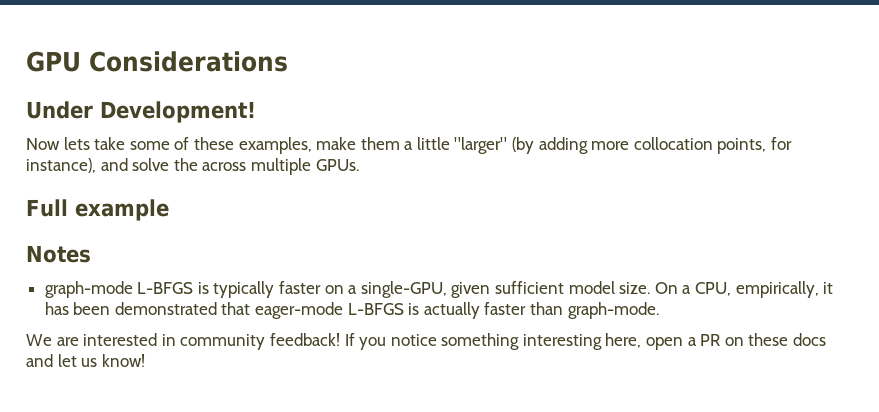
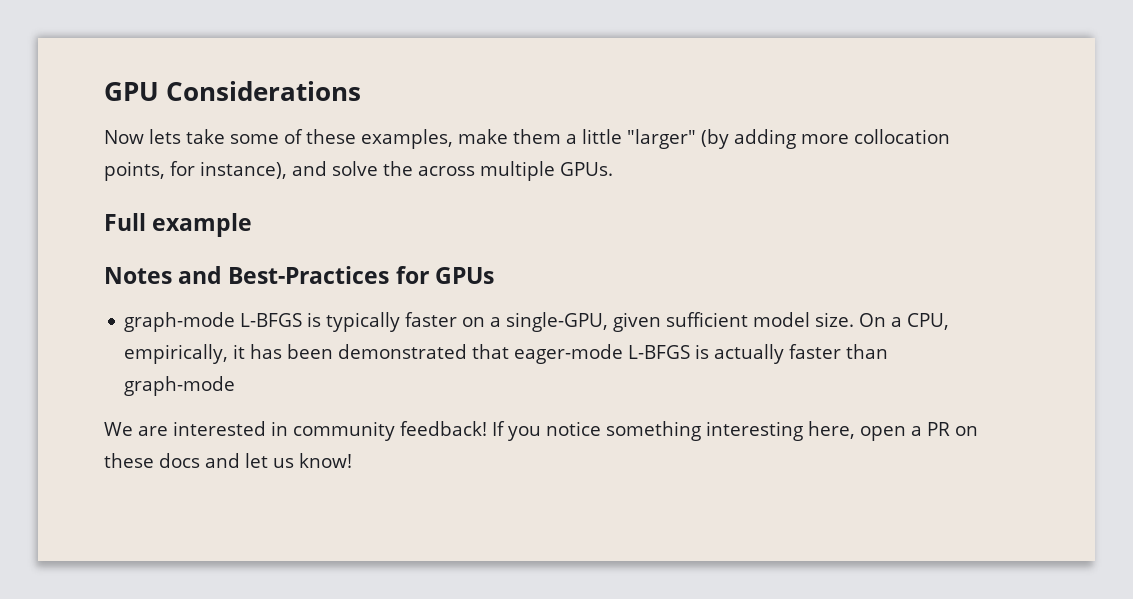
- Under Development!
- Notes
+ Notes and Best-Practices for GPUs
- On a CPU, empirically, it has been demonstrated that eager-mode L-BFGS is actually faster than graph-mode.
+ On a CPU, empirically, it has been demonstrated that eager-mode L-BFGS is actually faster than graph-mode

##########

◆ **EXERCISE INSTRUCTIONS**: Restate word for word the lines running from the line that holds "Best-Practices for GPUs" to the final line of the entries.

◆ **RESULT BELOW**:
+ Notes and Best-Practices for GPUs
- On a CPU, empirically, it has been demonstrated that eager-mode L-BFGS is actually faster than graph-mode.
+ On a CPU, empirically, it has been demonstrated that eager-mode L-BFGS is actually faster than graph-mode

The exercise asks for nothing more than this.